## DATA SUPPLIED
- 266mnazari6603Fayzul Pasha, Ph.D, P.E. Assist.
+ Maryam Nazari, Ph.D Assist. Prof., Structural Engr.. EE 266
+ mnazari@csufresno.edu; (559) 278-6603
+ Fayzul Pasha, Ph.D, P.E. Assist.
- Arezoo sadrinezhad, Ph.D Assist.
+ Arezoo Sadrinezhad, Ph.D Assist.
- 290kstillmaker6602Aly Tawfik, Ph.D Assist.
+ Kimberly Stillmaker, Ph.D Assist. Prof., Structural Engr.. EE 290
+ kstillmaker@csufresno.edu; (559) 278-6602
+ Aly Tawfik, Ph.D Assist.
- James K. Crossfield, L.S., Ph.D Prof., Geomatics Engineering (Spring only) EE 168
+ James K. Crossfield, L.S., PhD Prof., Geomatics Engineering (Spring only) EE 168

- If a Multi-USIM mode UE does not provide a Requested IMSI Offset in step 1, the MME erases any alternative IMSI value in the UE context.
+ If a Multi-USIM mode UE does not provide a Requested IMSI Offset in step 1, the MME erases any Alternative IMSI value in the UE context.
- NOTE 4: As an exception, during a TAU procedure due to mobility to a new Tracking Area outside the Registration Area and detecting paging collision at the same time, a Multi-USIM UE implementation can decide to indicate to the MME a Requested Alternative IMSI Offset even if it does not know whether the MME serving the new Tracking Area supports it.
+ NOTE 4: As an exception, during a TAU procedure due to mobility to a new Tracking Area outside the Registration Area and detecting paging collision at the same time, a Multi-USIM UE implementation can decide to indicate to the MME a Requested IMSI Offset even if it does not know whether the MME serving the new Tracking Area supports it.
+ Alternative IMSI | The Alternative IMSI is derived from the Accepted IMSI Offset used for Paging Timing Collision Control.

## WHAT IS NEEDED
Give only the number of lines in the records that contain the string "Crossfield".

## ANSWER AREA
2